Your upcoming pipeline issue might begin with AI Search.
I've been noticing a recurring pattern among the B2B SaaS teams I collaborate with. The pipeline appears less reliable, sales cycles are lengthening, and conversations about conversions demand more elaboration than before. Simultaneously, traffic often seems stable — sometimes even on the rise. The disconnect arises from a change that isn't immediately apparent in the metrics. Buyers are forming their initial impressions earlier, influenced by AI-generated responses that determine which companies are even considered.
If you're not part of that initial consideration, you won't be evaluated later — you simply won't be included in the decision-making process.
I tested this notion with a client over the past year. This client is a fintech SaaS company operating in the financial close automation sector — a market where the top five competitors have been producing content for a decade and possess Domain Ratings that can make newcomers feel insignificant before they even begin.
They had a solid product, genuine customers, and a strong team, yet their organic visibility was nearly non-existent. At the outset, their site garnered just 10-20 organic clicks daily, with over 60% of that traffic coming from searches for their brand name. Essentially, very few people were discovering them without already knowing they existed.

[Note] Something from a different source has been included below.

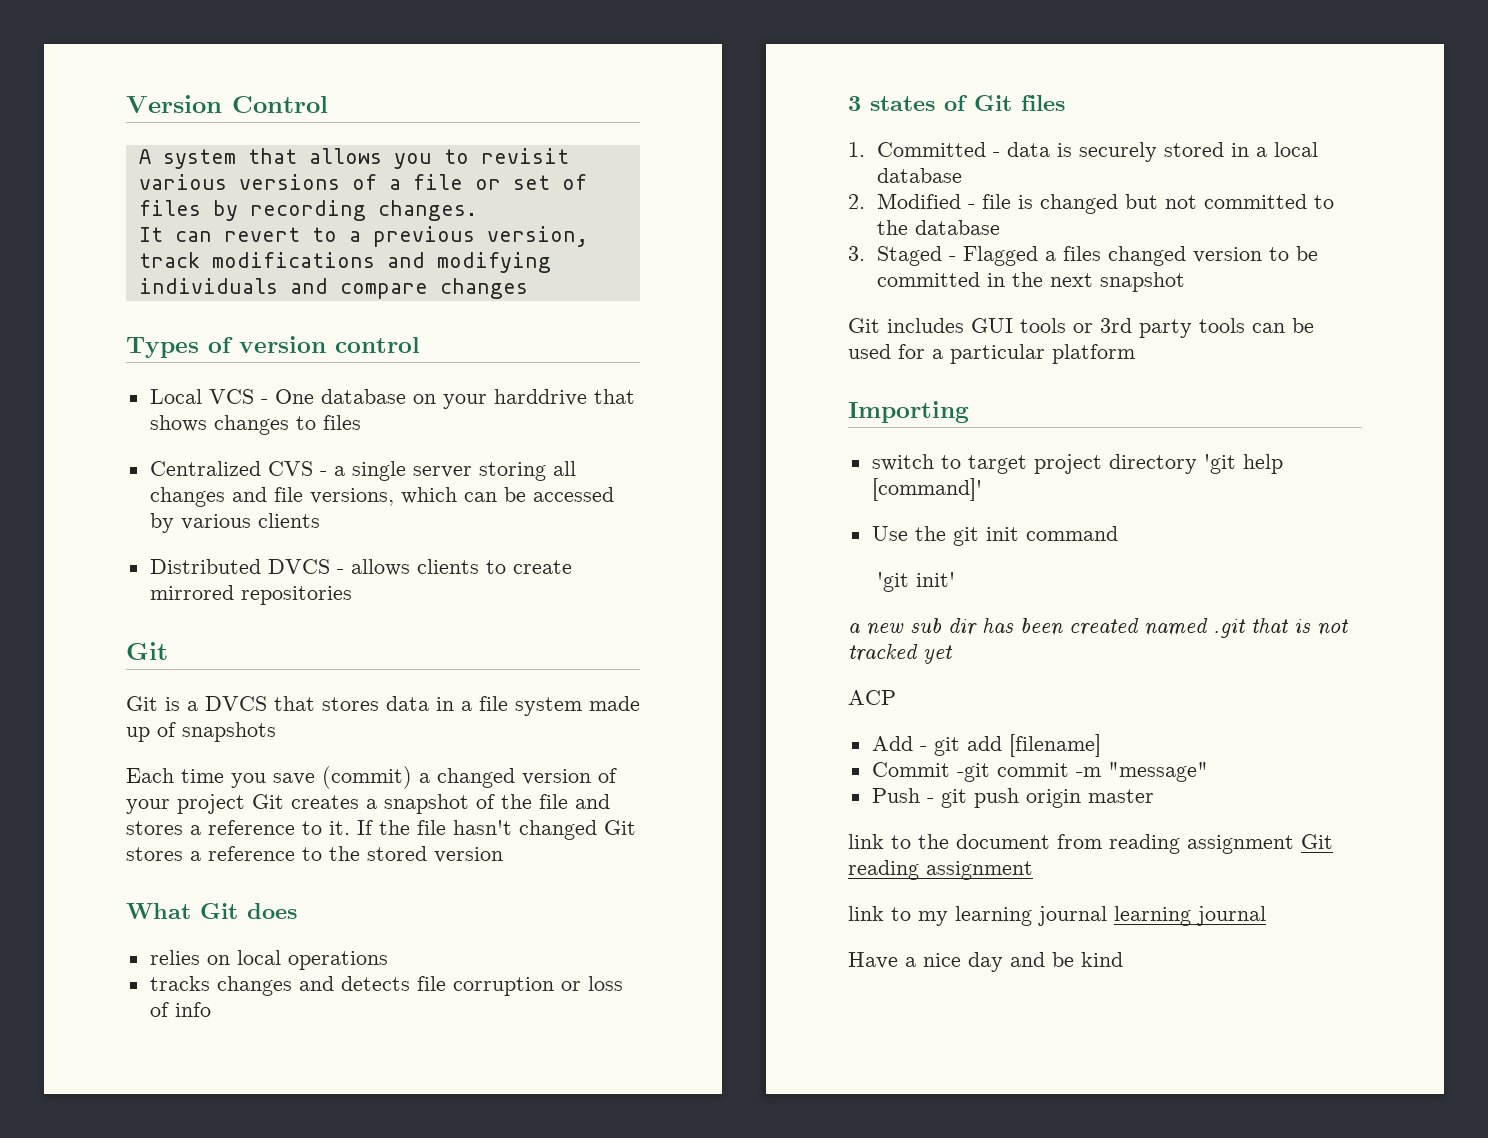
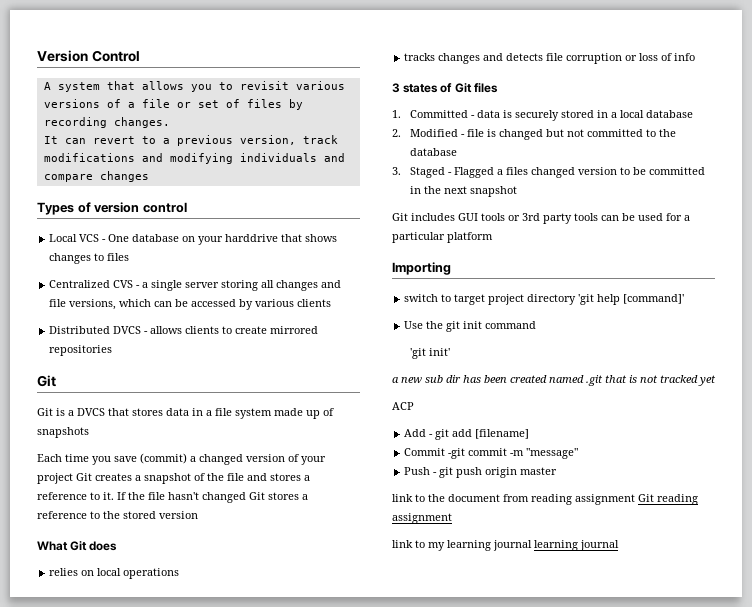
[848,952,1123,972] // Have a nice day and be kind -> (619, 545) none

We ran queries using ChatGPT, Perplexity, and AI Overviews based on the questions their buyers were actually inputting when looking for solutions, rather than when they were already aware of the vendors. Searches like “best financial close software” and “how to automate account reconciliation” reflect basic commercial intent. They were absent in these searches, while their larger competitors dominated the landscape.
Upon investigation, we discovered that their positioning was insufficiently defined for referencing. The website contained content, but it was too scattered — it targeted too many audiences, addressed too many use cases, and lacked a clear anchor to specific buyer challenges. Without a distinct signal, AI systems won't take a chance on you; they rely on whoever they can confidently identify.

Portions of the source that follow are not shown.